Golongan niaga terbagi atas dua tipe, yaitu niaga kecil dan niaga menengah/besar. Niaga kecil contohnya seperti kios, penjahit, asrama, dan lain- lain, sedangkan niaga menengah/besar, yaitu rumah makan, percetakan, gudang, bank, apotik, hotel, bioskop, dan lain-lain. Golongan yang terakhir yaitu golongan industri yang terdiri dari dua tipe, tipe pertama adalah industri kecil seperti industri sepatu, alat-alat rumah tangga, keramik, perkebunan serta makanan/minuman. Tipe yang kedua ialah industri menengah/besar seperti industri menengah/besar sepatu, garmen, perkebunan, serta makanan/minuman.

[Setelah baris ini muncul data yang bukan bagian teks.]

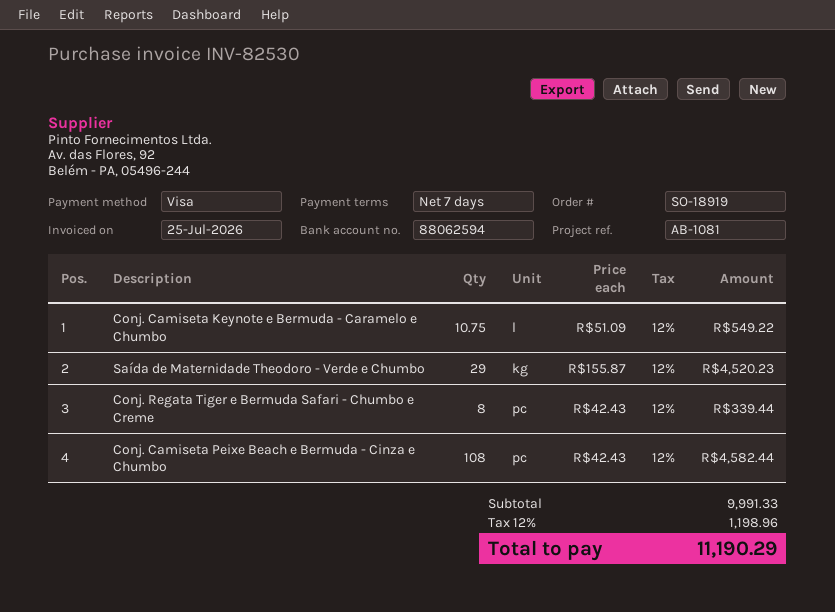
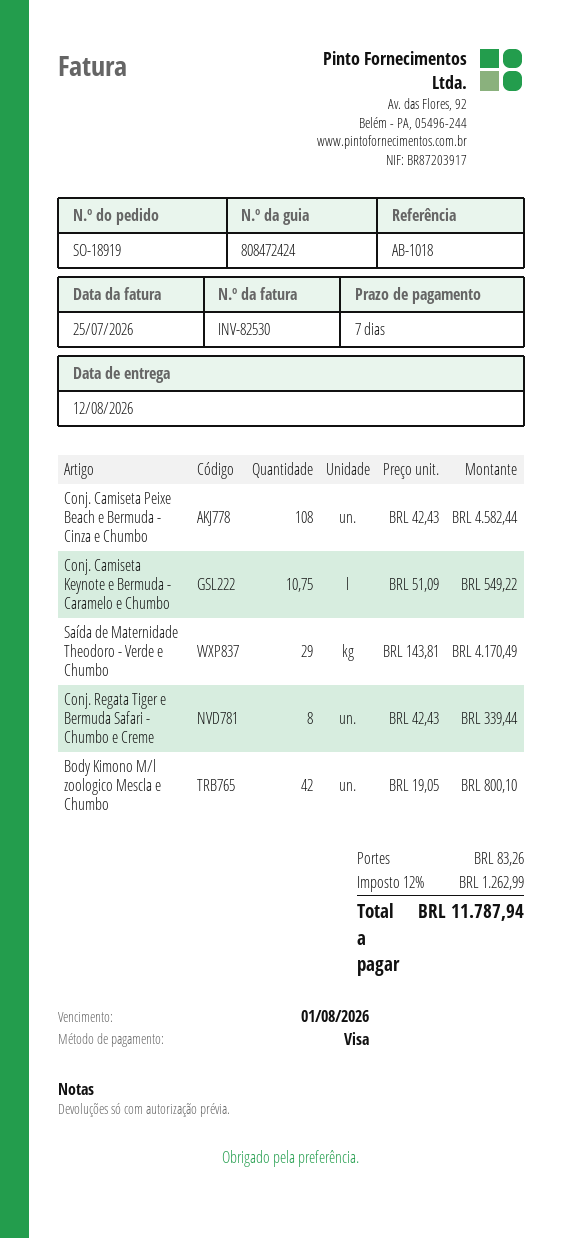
reference: AB-1081 -> AB-1018
Saída de Maternidade Theodoro - Verde e Chumbo: 29 x 155.87 = 4520.23 -> 29 x 143.81 = 4170.49
Body Kimono M/l zoologico Mescla e Chumbo: none -> 42 x 19.05 = 800.10
shipping: none -> 83.26
tax: 12% = 1198.96 -> 12% = 1262.99
total: 11190.29 -> 11787.94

Biaya-biaya di atas merupakan biaya pemakaian air saja, sedangkan ada biaya lain yang harus dibayar oleh masyarakat saat mereka membayar biaya pemakaian air yang digunakan. Biaya-biaya yang dimaksud adalah biaya administratif sebesar Rp 7.500/bulan dan biaya pemeliharaan meter. Biaya-biaya tersebut wajib dibayar oleh pelanggan setiap bulannya diluar biaya pemakaian air saja.

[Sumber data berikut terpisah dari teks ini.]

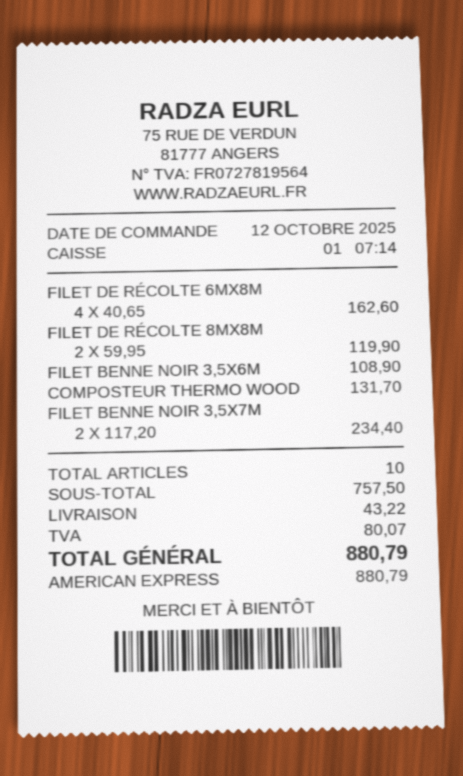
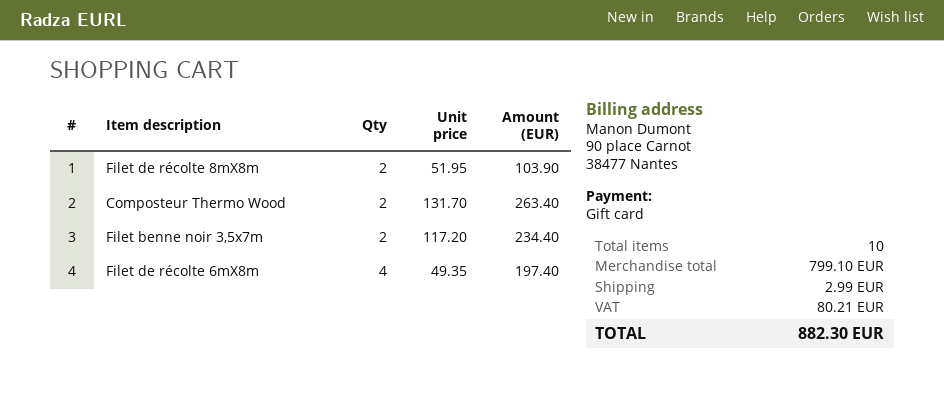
payment method: American Express -> gift card
FILET DE RÉCOLTE 6MX8M: 4 x 40.65 = 162.60 -> 4 x 49.35 = 197.40
FILET DE RÉCOLTE 8MX8M: 2 x 59.95 = 119.90 -> 2 x 51.95 = 103.90
FILET BENNE NOIR 3,5X6M: 1 x 108.90 = 108.90 -> none
COMPOSTEUR THERMO WOOD: 1 x 131.70 = 131.70 -> 2 x 131.70 = 263.40
subtotal: 757.50 -> 799.10
shipping: 43.22 -> 2.99
tax: 80.07 -> 80.21
total: 880.79 -> 882.30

Apabila pelanggan melakukan keterlambatan dalam membayar, maka pelanggan akan dikenai sanksi yang sudah ditetapkan sebelumnya. Sanksi yang ditetapkan sesuai dengan golongannya, golongan sosial dikenakan sanksi sebesar Rp 5.000, golongan rumah tangga/non niaga dikenakan sanksi sebesar Rp 7.500, golongan niaga dikenakan sanksi sebesar Rp 10.000, dan golongan industri dikenakan sanksi sebesar Rp 15.000.

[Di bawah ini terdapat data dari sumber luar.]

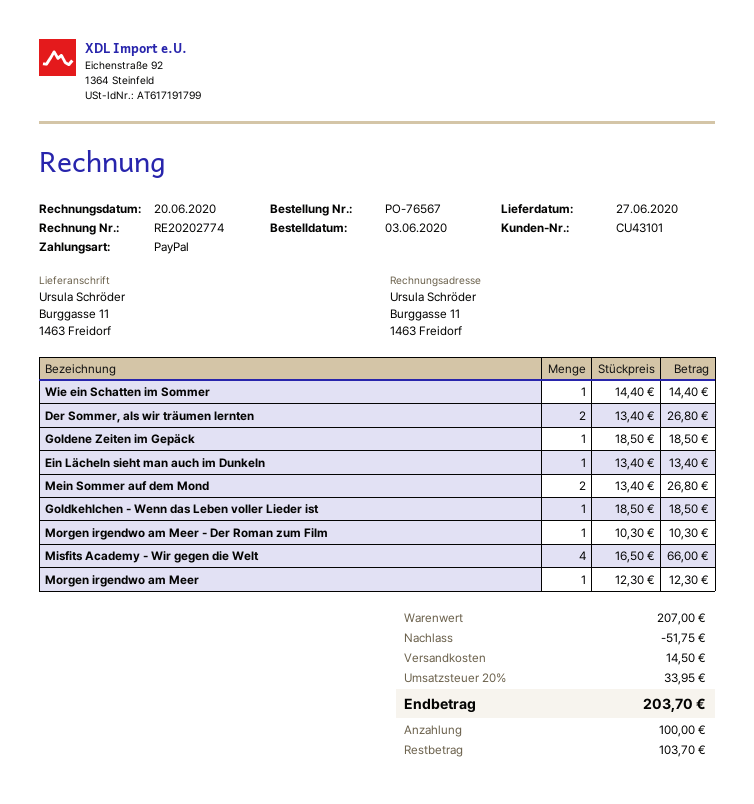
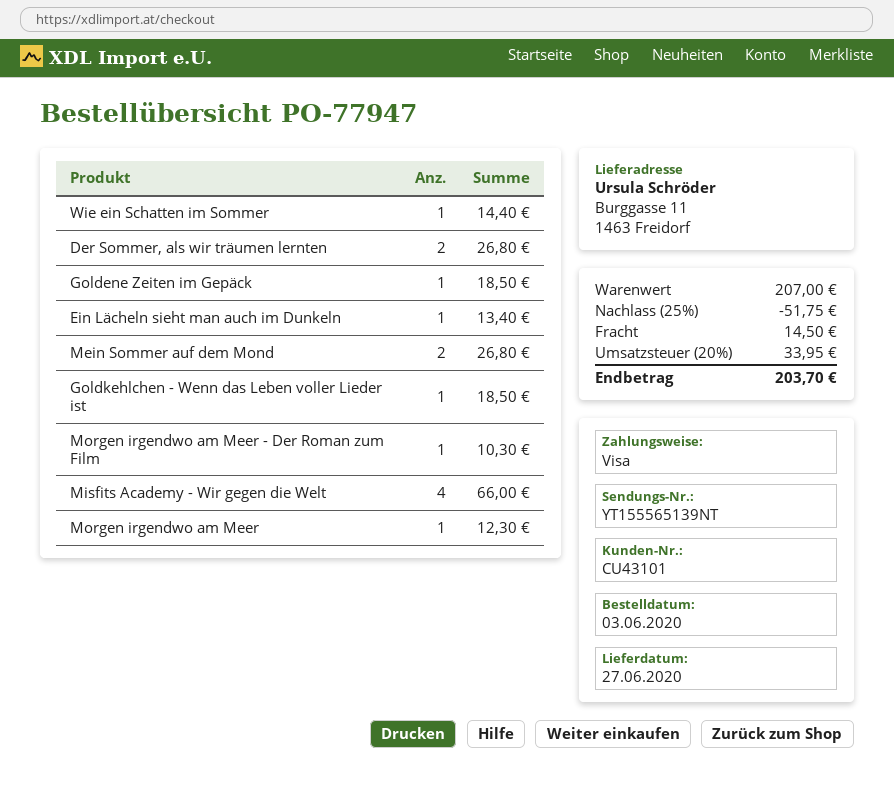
order number: PO-76567 -> PO-77947
payment method: PayPal -> Visa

Biaya-biaya yang didapat PDAM Tirtawening bukan untuk keuntungan semata saja, tetapi biaya-biaya tersebut dipergunakan untuk biaya operasional per bulan yang dikeluarkan instansi. Seperti pembayaran listrik, gaji pegawai, pembayaran telepon, pembelian alat-alat kantor, dan lain-lain. Biaya pemeliharaan meter digunakan untuk memperbaiki jalur pipa air ke pelanggan maupun pipa- pipa lainnya yang mengalirkan air ke pelanggan.

Biaya-biaya yang dibebankan kepada pelanggan tentu saja diikuti dengan usaha peningkatan kualitas air, agar pelanggan tidak merasa dirugikan maupun dikecewakan. Sejauh ini PDAM Tirtawening dengan bagian Corporate Social Responsibility (CSR) telah melakukan upaya untuk memperbaiki kualitas maupun kuantitas air yang mereka manfaatkan, terutama untuk sumber air yang berasal dari Sungai Cikapundung. Air yang diolah di Badaksinga sumber airnya berasal dari Sungai Cisangkuy dan Sungai Cikapundung, namun air yang berasal dari Sungai Cikapundung merupakan air yang telah dimanfaatkan terlebih dahulu oleh pihak PLTA Dago Bengkok. Sebelum air digunakan untuk memutar turbin, air ditampung dalam sebuah kolam yang tujuannya untuk mengendapkan lumpur- lumpur yang terbawa dan hasilnya cukup banyak lumpur. Terlebih lagi saat Sungai Cikapundung menjadi tempat pembuangan limbah kotoran sapi, maka dari itu PDAM Tirtawening memiliki program untuk menggunakan limbah kotoran sapi untuk dijadikan biogas. Usaha PDAM Tirtawening membuktikan bahwa mereka ingin meningkatkan kualitas air yang mereka manfaatkan. Selain itu PDAM Tirtawening juga sudah melakukan kegiatan reboisasi terutama di hulu Sungai Cikapundung agar kualitas dan kuantitasnya lebih baik lagi.

77

Terkait dengan penetapan yang ditetapkan oleh Dinas Kehutanan mengenai pemanfaatan sumberdaya air yang berada di dalam kawasan konservasi harus membayar sejumlah uang sebesar Rp 500.000.000/10 tahun. Pihak PDAM Tirtawening bersedia membayar perizinan tersebut, asalkan penetapan tersebut dalam payung hukum yang berlaku dan sangat jelas. Seperti contohnya saja bahwa PDAM Tirtawening selalu membayar retribusi Surat Ijin Pemanfaatan dan Pengambilan Air (SIPPA). Pihak PDAM Tirtawening akan mematuhi semua peraturan yang ada asalkan peraturan itu berada dalam suatu payung hukum yang jelas dan berlaku.